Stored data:
══════
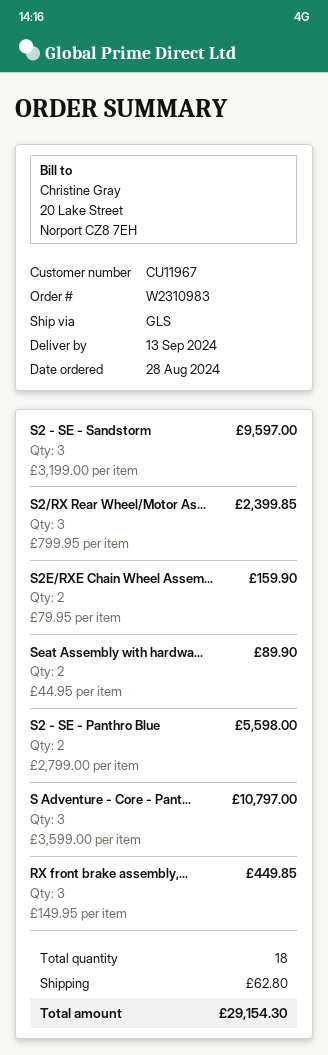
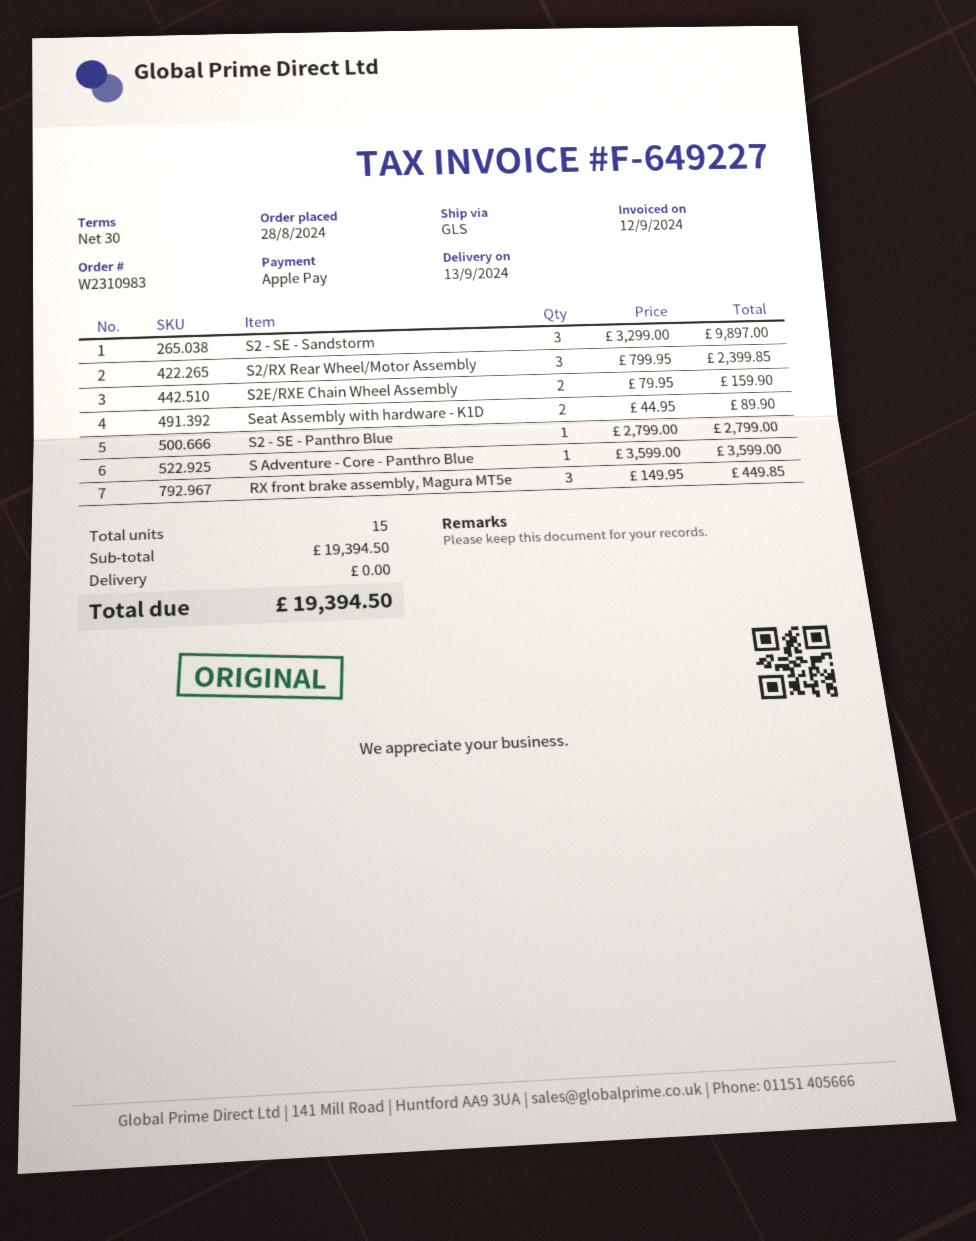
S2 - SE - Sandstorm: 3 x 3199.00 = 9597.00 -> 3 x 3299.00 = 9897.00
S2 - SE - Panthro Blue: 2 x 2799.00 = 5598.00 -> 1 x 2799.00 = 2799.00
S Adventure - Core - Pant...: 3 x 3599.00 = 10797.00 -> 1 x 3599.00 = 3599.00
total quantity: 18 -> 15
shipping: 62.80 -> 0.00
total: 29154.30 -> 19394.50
══════
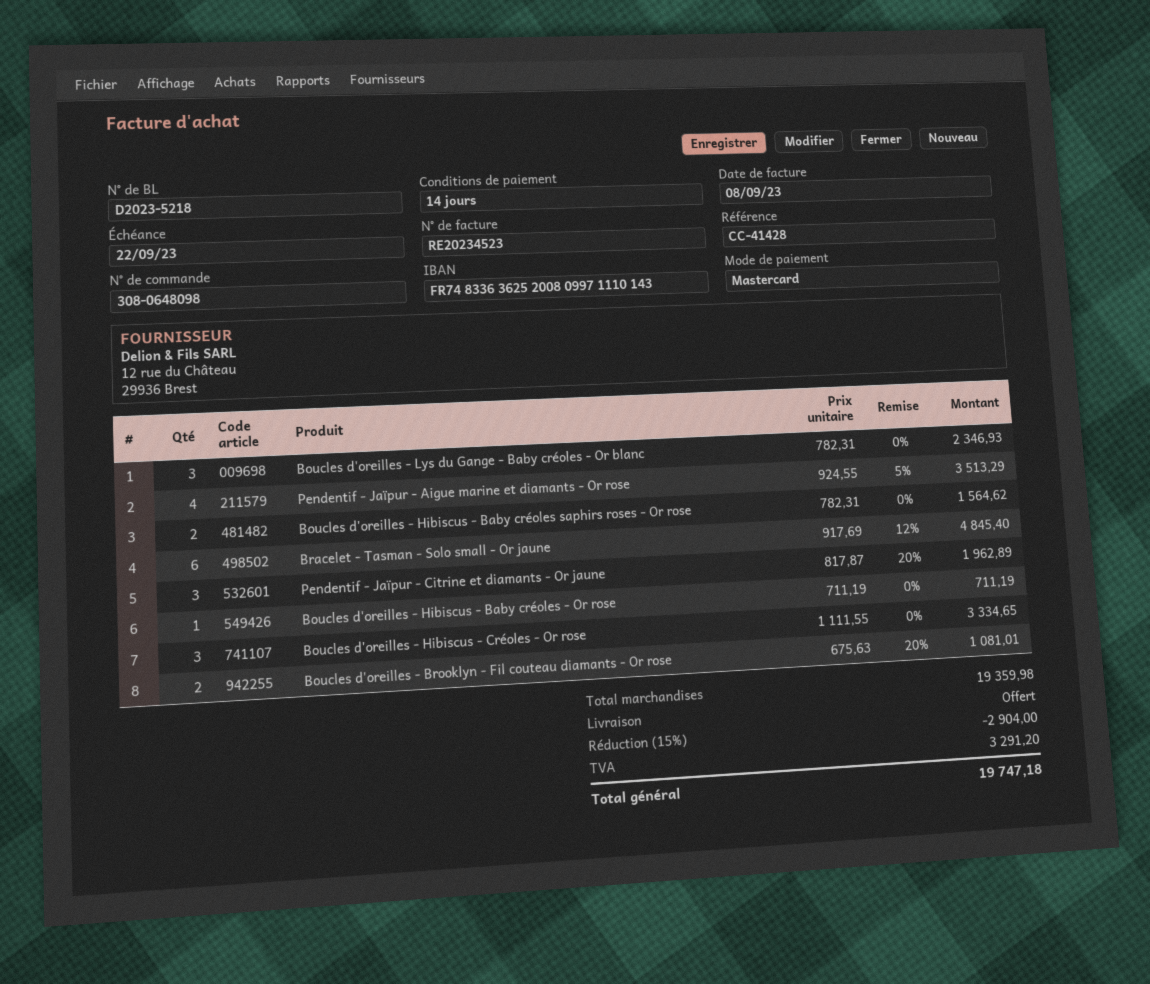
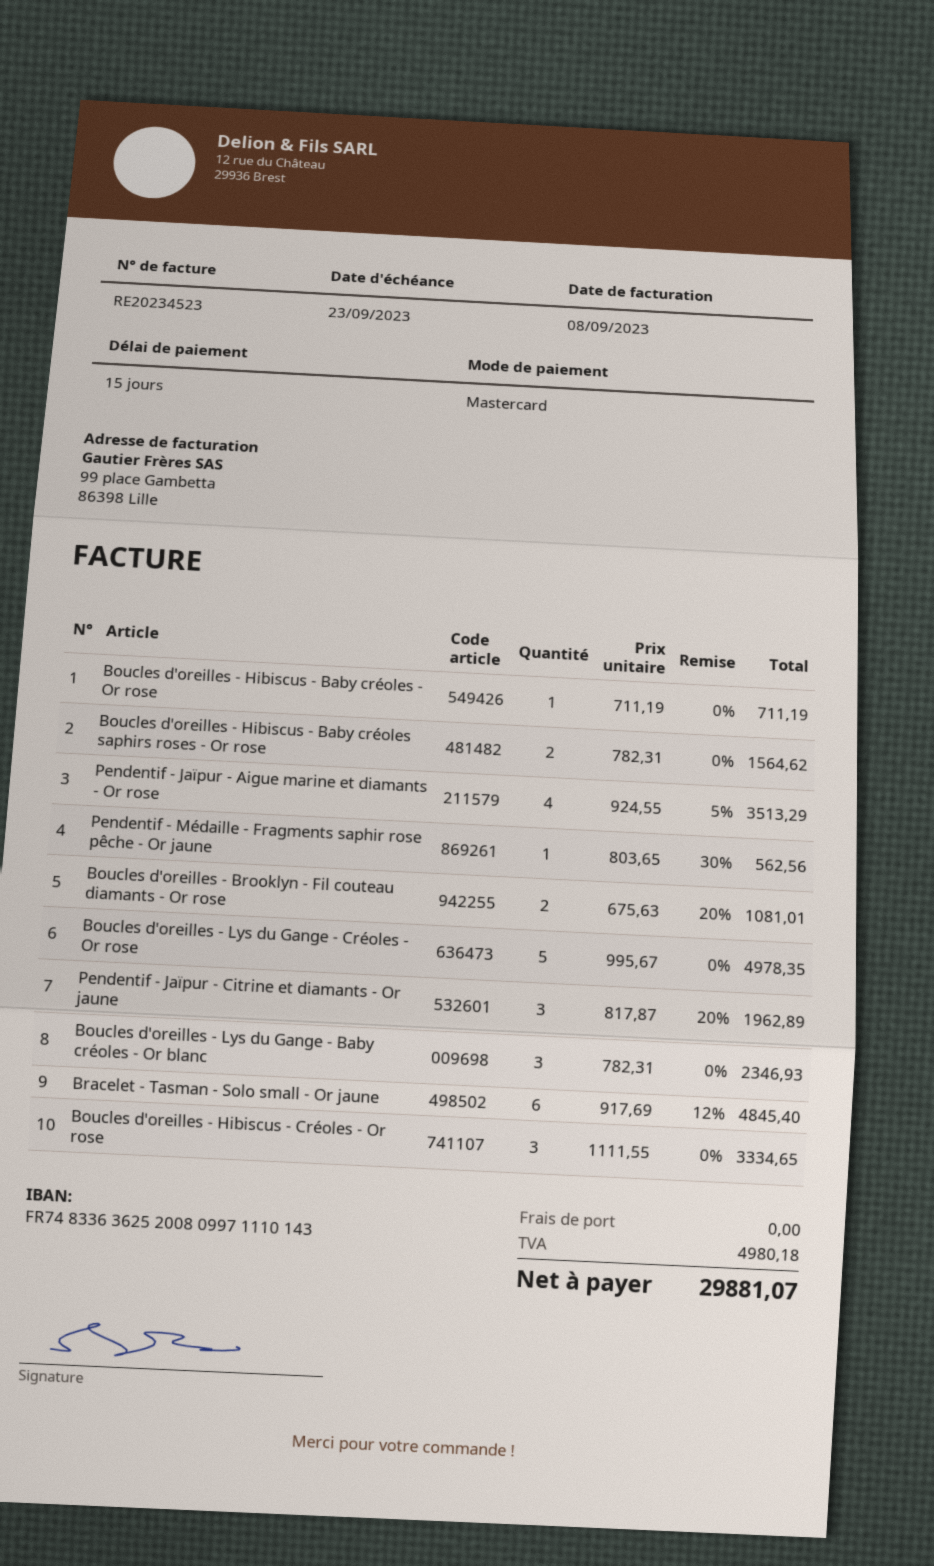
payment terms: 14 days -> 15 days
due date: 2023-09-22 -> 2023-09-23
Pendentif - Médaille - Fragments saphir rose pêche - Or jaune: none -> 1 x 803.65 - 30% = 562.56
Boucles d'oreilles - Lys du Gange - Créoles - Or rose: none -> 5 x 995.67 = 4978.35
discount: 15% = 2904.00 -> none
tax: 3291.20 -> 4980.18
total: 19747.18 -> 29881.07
══════
WHAT THIS TASK INVOLVES
Taking the entries above, restate exactly those lines that fall between the line with "S2 - SE - Panthro" and the line with "total: 29154.30 -> 19394.50", keeping both of those lines too.

SOLUTION FOR THIS PROBLEM
S2 - SE - Panthro Blue: 2 x 2799.00 = 5598.00 -> 1 x 2799.00 = 2799.00
S Adventure - Core - Pant...: 3 x 3599.00 = 10797.00 -> 1 x 3599.00 = 3599.00
total quantity: 18 -> 15
shipping: 62.80 -> 0.00
total: 29154.30 -> 19394.50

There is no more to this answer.